Overcoming the crypticity of a viral T cell determinant by insertion into a chimeric bacterial protein

Abstract

Among the potential T cell determinants contained in a protein antigen, the T cell response only focuses on a few immunodominant T cell determinants, whereas cryptic epitopes remain hidden to the immune system. In the present work, we have studied the antigen processing and presentation of the C3:93-115 sequence of Mahoney poliovirus VP1 protein, which is immunodominant in H-2(d) but cryptic in H-2(s) and H-2(q) mouse MHC haplotypes. For this purpose, we genetically inserted the C3 determinant into five internal sites of a bacterial protein, the maltose binding protein of Escherichia coil (MalE). In four out of five insertion sites of MalE, the C3 determinant retained its immunodominance when the purified hybrid proteins were injected to BALB/c (H-2(d)) mice. Moreover, in SJL/J (H-2(s)) mice, in three out of five MalE-C3 constructs, the new structural environment of the cryptic C3 epitope rescued its processing and its in vivo presentation to T cells.
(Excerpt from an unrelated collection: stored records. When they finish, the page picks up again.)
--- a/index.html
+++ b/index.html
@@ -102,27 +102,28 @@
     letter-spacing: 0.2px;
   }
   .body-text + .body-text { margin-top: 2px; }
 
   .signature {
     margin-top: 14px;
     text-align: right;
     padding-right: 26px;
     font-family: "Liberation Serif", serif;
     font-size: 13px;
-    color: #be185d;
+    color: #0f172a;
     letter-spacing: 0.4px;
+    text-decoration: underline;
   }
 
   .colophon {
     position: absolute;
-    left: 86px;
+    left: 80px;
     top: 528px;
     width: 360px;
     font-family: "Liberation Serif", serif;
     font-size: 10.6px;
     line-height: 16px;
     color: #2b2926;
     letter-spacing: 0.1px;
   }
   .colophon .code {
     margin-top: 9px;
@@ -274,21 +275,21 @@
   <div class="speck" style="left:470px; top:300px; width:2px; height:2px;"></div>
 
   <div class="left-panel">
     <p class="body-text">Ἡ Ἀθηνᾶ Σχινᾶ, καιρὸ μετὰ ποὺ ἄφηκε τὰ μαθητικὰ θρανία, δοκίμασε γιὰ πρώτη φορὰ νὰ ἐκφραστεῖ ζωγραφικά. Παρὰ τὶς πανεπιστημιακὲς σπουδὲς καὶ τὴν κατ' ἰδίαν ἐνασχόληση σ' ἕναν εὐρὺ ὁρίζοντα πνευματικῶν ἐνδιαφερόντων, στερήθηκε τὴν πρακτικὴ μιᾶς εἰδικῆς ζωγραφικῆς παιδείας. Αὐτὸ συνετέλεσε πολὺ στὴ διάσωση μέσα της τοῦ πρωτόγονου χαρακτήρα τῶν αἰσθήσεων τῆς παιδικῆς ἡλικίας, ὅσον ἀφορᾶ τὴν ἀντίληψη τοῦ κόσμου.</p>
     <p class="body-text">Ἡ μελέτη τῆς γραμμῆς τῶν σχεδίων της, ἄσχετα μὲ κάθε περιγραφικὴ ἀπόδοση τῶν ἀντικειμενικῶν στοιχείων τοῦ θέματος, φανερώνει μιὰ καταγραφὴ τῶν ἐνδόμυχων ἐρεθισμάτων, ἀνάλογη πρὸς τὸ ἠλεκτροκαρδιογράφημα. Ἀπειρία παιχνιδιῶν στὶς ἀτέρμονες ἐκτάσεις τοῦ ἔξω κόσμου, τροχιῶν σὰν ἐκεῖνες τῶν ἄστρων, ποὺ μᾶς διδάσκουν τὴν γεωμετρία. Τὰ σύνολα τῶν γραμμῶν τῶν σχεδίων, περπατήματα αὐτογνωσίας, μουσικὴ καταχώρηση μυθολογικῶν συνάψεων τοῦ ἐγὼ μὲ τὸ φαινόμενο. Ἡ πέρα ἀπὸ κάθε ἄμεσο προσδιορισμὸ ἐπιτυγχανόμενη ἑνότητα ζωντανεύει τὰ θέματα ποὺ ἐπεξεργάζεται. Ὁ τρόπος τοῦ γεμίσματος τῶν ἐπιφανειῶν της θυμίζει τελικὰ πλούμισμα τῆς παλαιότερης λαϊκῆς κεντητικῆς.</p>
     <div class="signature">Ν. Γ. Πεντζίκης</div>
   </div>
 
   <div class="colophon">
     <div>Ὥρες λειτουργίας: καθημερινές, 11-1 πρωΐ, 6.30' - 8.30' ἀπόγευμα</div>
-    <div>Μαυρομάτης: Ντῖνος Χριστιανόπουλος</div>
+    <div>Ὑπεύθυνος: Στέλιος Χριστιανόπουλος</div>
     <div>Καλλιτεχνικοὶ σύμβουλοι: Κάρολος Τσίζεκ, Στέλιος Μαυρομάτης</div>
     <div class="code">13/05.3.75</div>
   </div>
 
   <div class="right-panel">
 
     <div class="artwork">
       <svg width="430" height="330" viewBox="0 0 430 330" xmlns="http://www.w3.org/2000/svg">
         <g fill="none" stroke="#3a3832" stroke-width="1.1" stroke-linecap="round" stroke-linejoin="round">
In contrast, in DBA/1 (H-2(q)) mice, although MalE-C3 chimeric proteins were correctly processed in vitro, the C3 epitope remained cryptic in vivo. In this case, the impairment to stimulate a T cell response in vivo was correlated with a short time persistence of C3 peptides bound to As molecules at the surface of live antigen-presenting cells. These results emphasize the role of flanking residues on the lack of processing of cryptic determinants and the importance of the life span of peptide-MHC complexes to stimulate T cell responses.